§ WHAT YOU ARE ASKED TO DO
What you return should be every line below, word for word, and none of the images.
Start of EXTRACTED DATA
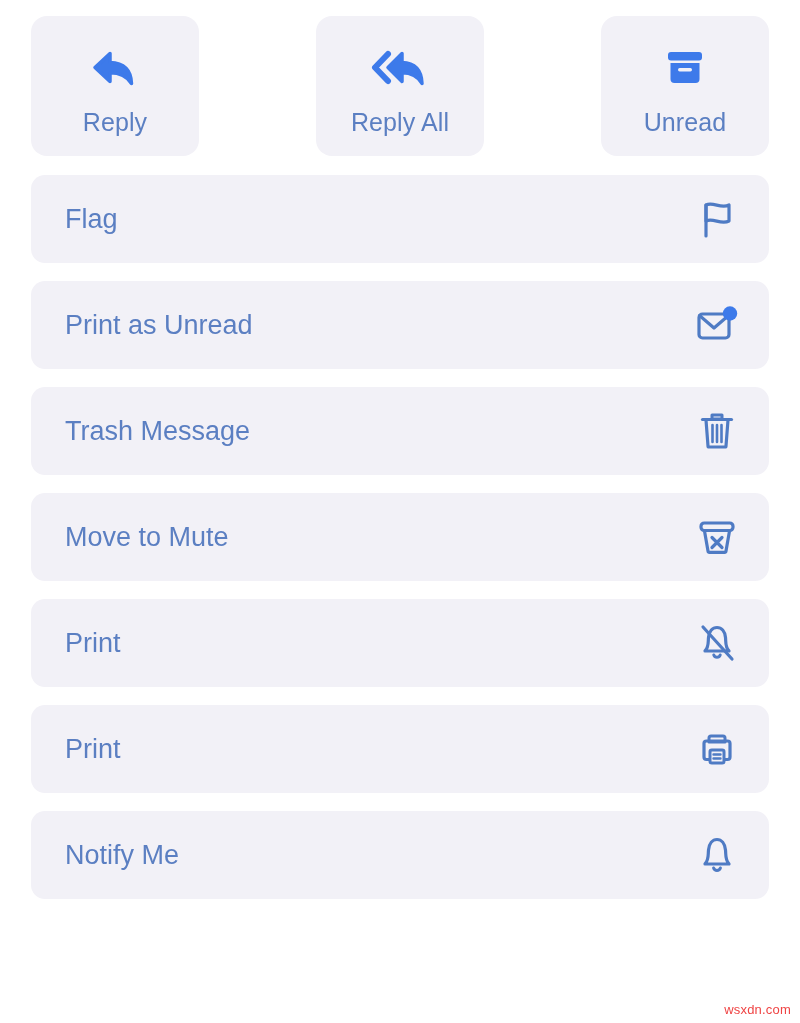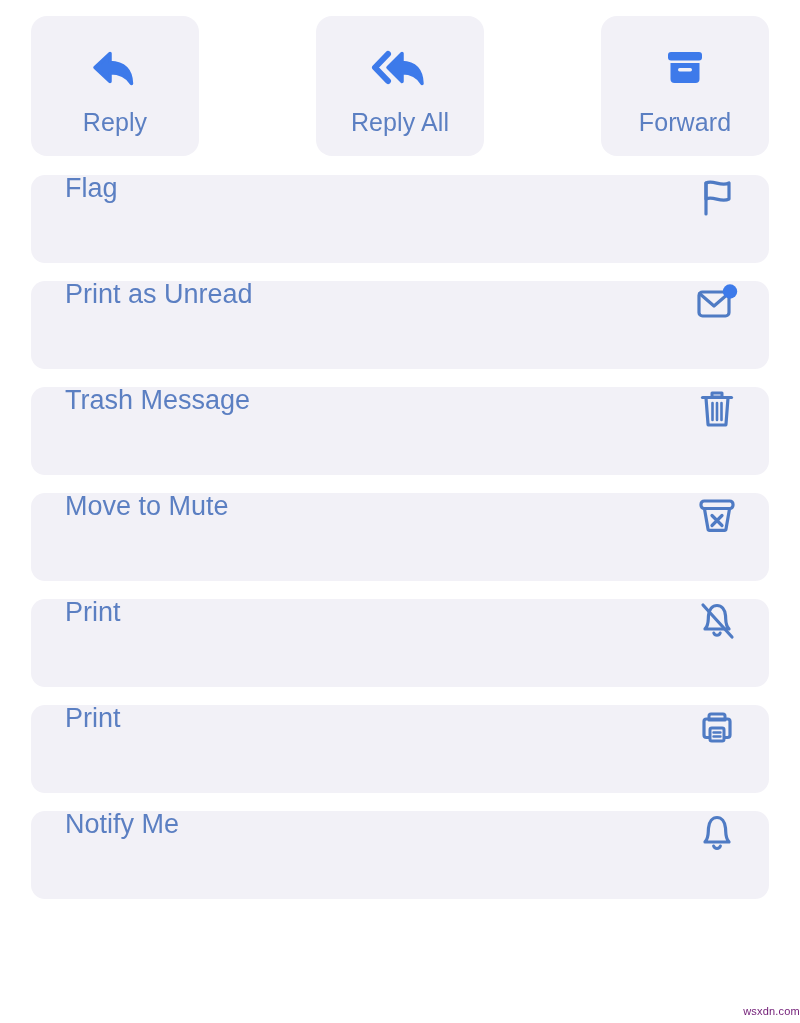--- a/index.html
+++ b/index.html
@@ -154,7 +154,7 @@
           <rect x="16" y="22" width="14" height="3.4" rx="1.7" fill="#f2f1f7"></rect>
         </svg>
       </span>
-      <span class="quick-label">Forward</span>
+      <span class="quick-label">Unread</span>
     </div>
 
   </div>

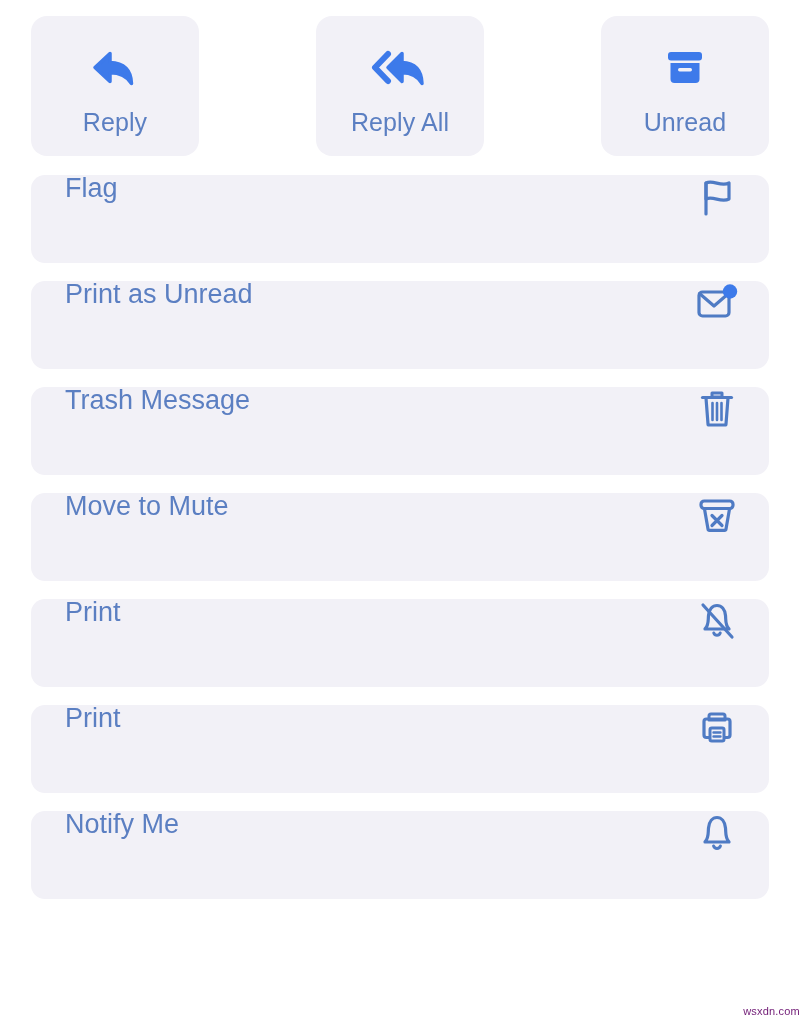--- a/index.html
+++ b/index.html
@@ -76,7 +76,7 @@
     border-radius: 14px;
     margin-bottom: 18px;
     display: flex;
-    align-items: flex-start;
+    align-items: center;
     justify-content: space-between;
     box-sizing: border-box;
     padding: 0 30px 0 34px;

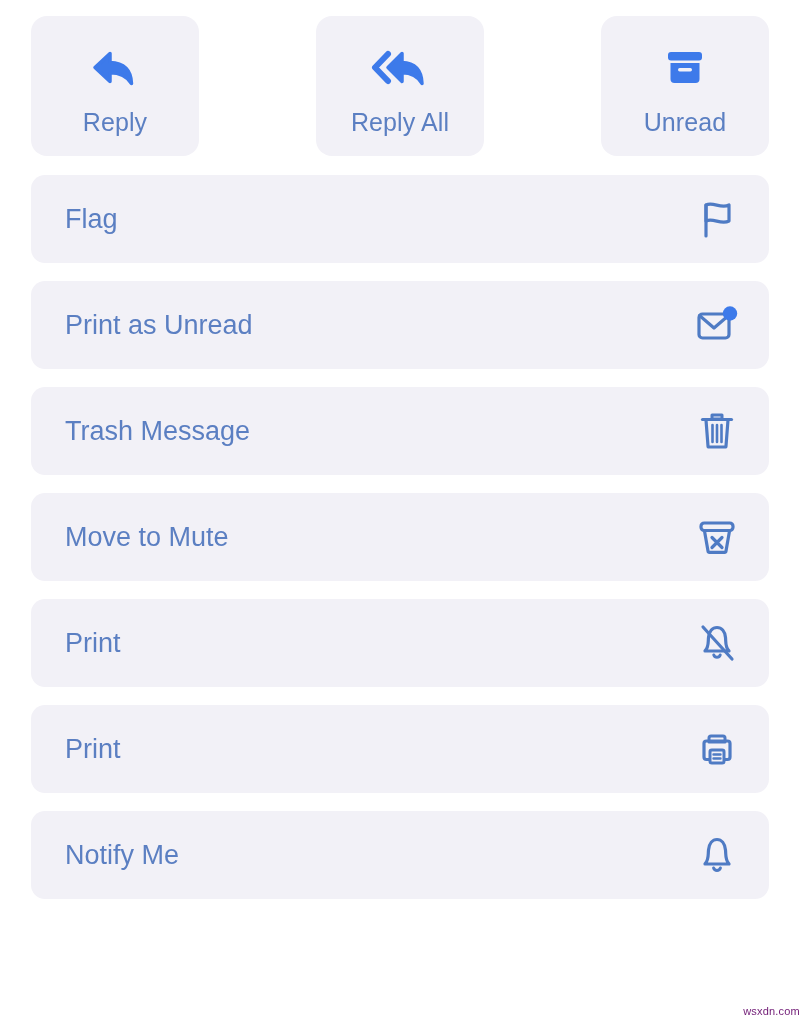--- a/index.html
+++ b/index.html
@@ -112,10 +112,10 @@
   
   .watermark {
     position: absolute;
-    right: 0;
+    right: 9px;
     bottom: 6px;
-    font-size: 11px;
-    color: #701a75;
+    font-size: 13px;
+    color: #ef4444;
     letter-spacing: 0.2px;
   }
 </style>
End of EXTRACTED DATA
§ SOLUTION TO THE EXERCISE
--- a/index.html
+++ b/index.html
@@ -154,7 +154,7 @@
           <rect x="16" y="22" width="14" height="3.4" rx="1.7" fill="#f2f1f7"></rect>
         </svg>
       </span>
-      <span class="quick-label">Forward</span>
+      <span class="quick-label">Unread</span>
     </div>
 
   </div>

--- a/index.html
+++ b/index.html
@@ -76,7 +76,7 @@
     border-radius: 14px;
     margin-bottom: 18px;
     display: flex;
-    align-items: flex-start;
+    align-items: center;
     justify-content: space-between;
     box-sizing: border-box;
     padding: 0 30px 0 34px;

--- a/index.html
+++ b/index.html
@@ -112,10 +112,10 @@
   
   .watermark {
     position: absolute;
-    right: 0;
+    right: 9px;
     bottom: 6px;
-    font-size: 11px;
-    color: #701a75;
+    font-size: 13px;
+    color: #ef4444;
     letter-spacing: 0.2px;
   }
 </style>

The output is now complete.